## What is needed:
No line before the one containing "discount: none -> 10.00" is to be output; retype exactly that line and all lines that follow it to the end of the records.

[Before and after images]
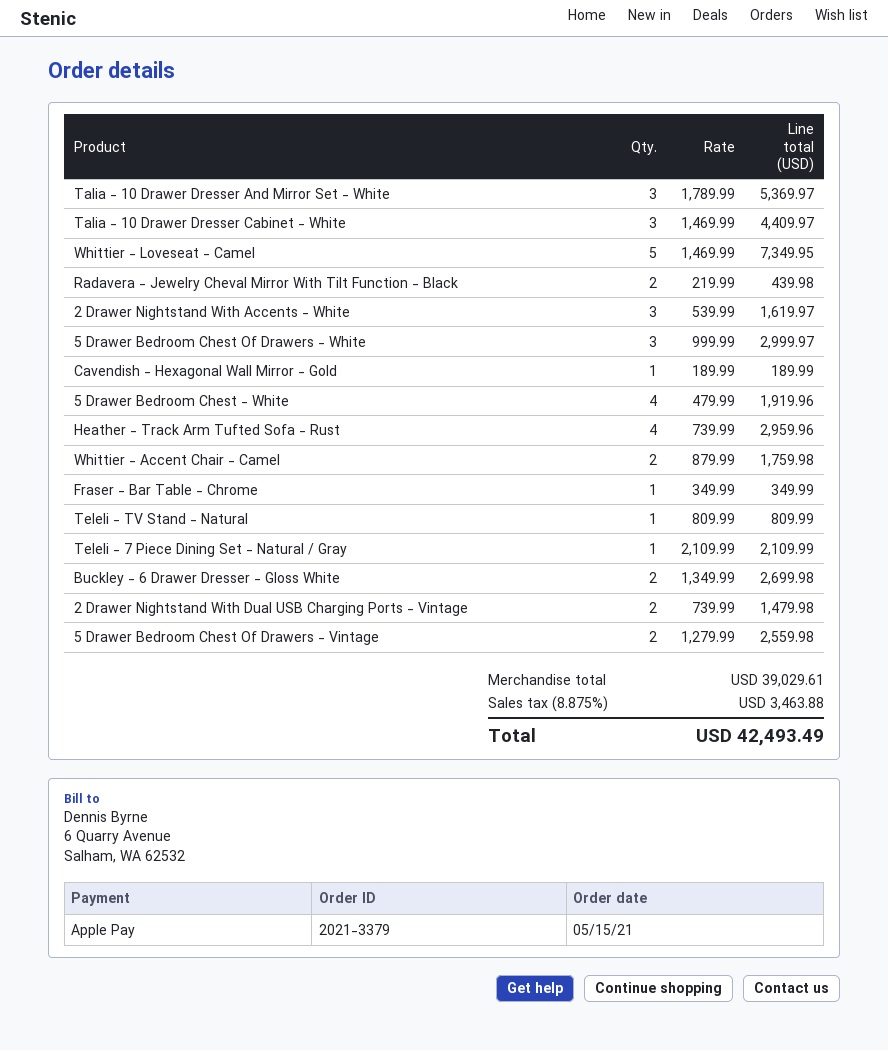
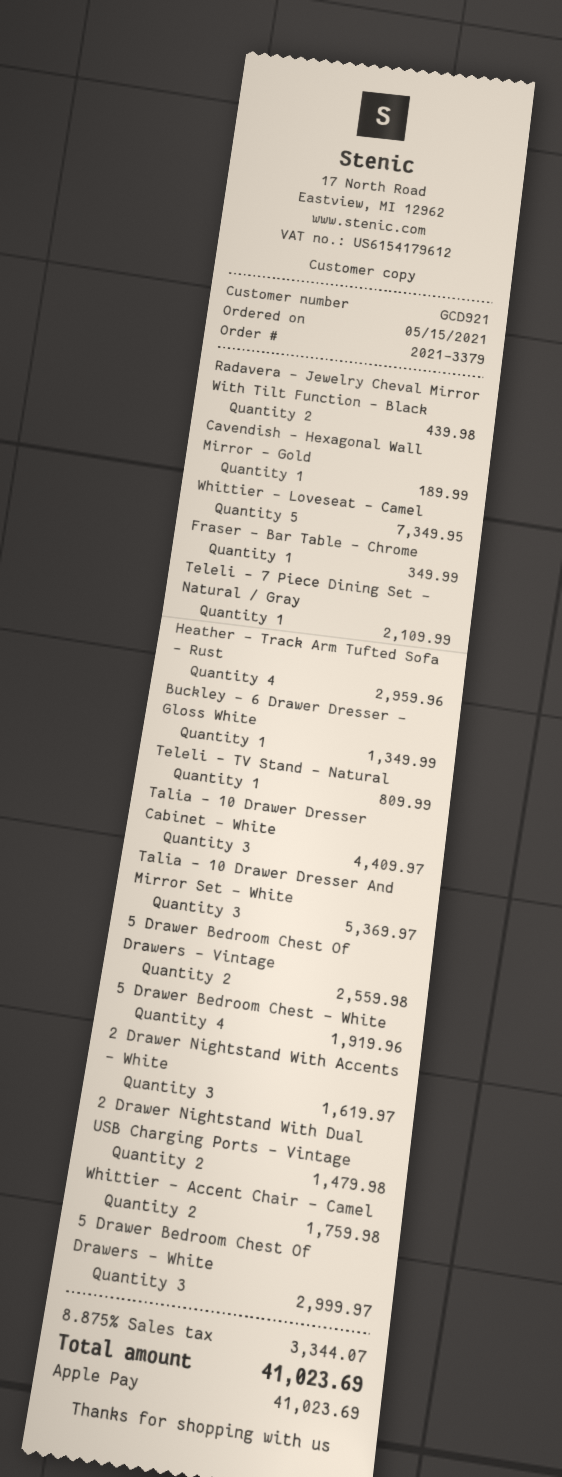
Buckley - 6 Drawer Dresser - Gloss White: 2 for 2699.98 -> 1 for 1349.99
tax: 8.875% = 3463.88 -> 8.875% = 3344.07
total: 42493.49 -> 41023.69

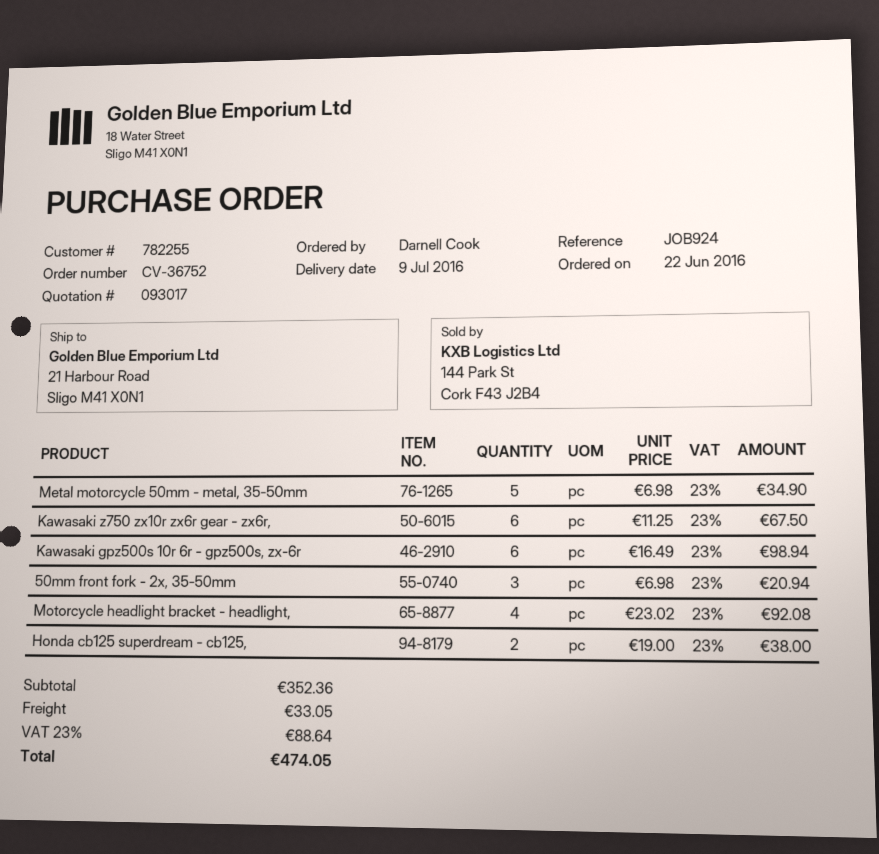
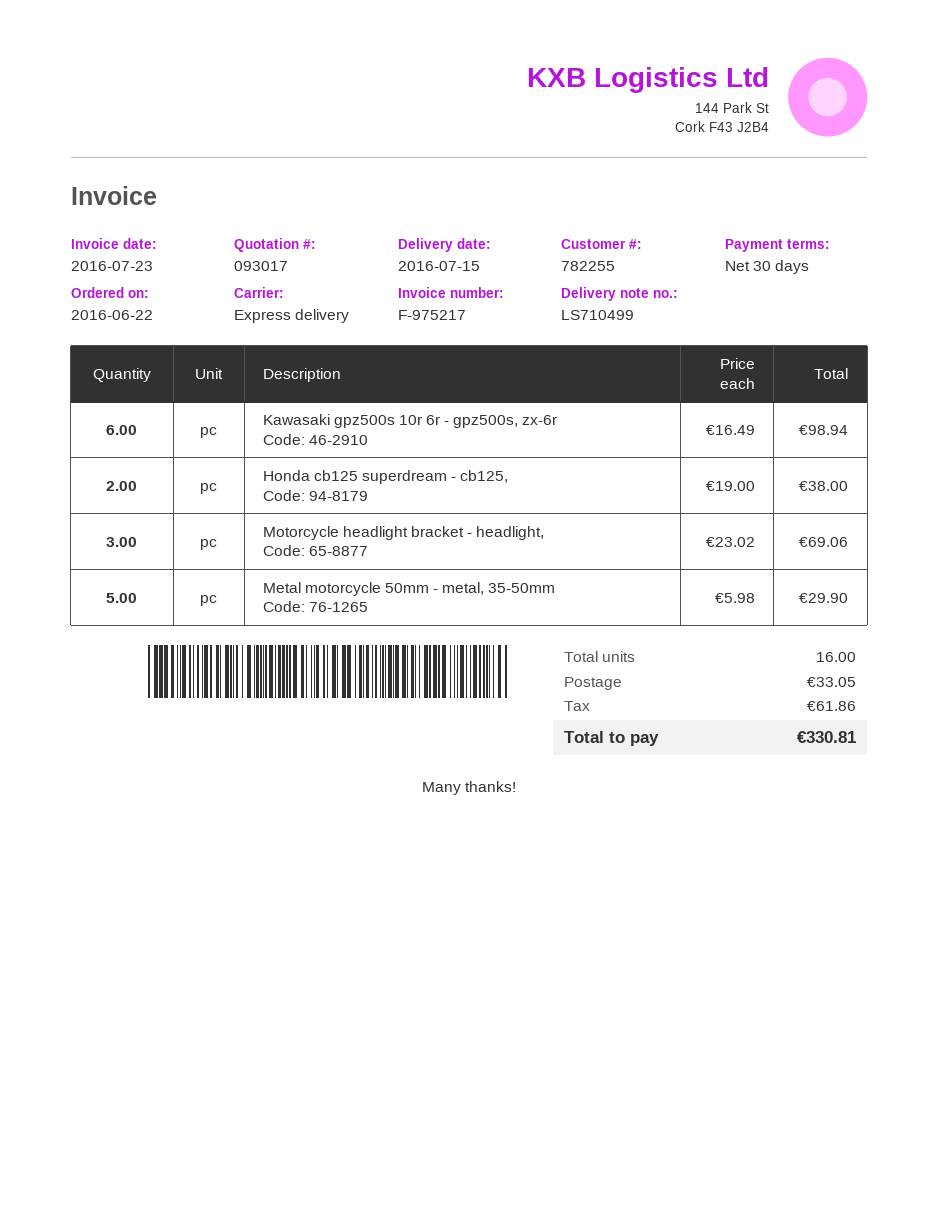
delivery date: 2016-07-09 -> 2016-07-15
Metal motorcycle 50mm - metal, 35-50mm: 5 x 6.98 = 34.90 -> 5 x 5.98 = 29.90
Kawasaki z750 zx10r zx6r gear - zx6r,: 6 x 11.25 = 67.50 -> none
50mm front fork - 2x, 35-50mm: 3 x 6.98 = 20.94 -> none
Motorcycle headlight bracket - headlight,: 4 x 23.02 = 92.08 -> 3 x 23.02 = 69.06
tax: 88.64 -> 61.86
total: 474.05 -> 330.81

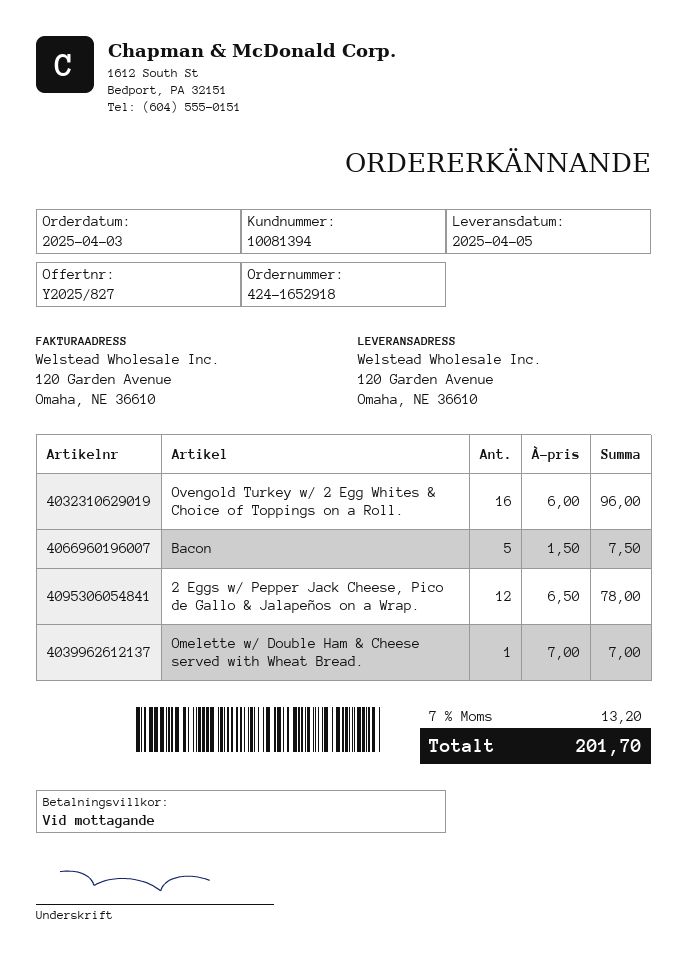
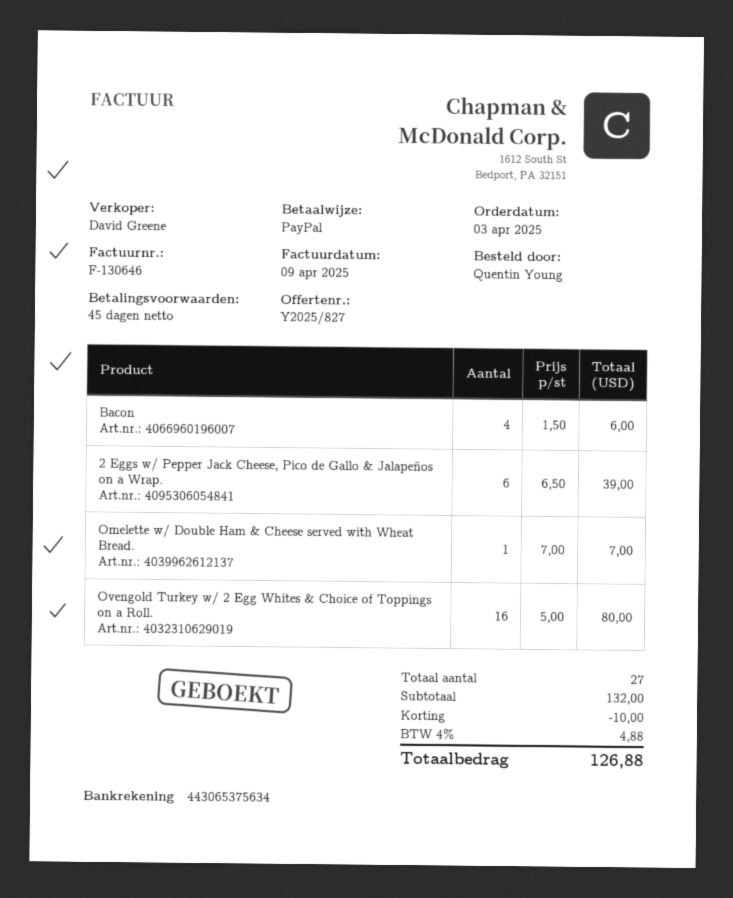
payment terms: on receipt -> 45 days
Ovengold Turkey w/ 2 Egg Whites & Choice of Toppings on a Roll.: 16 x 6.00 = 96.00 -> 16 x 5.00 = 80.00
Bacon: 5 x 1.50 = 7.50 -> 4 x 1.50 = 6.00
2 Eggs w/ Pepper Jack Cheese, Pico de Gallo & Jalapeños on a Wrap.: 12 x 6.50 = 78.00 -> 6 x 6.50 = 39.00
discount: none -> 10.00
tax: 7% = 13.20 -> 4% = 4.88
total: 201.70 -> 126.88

## Answer space:
discount: none -> 10.00
tax: 7% = 13.20 -> 4% = 4.88
total: 201.70 -> 126.88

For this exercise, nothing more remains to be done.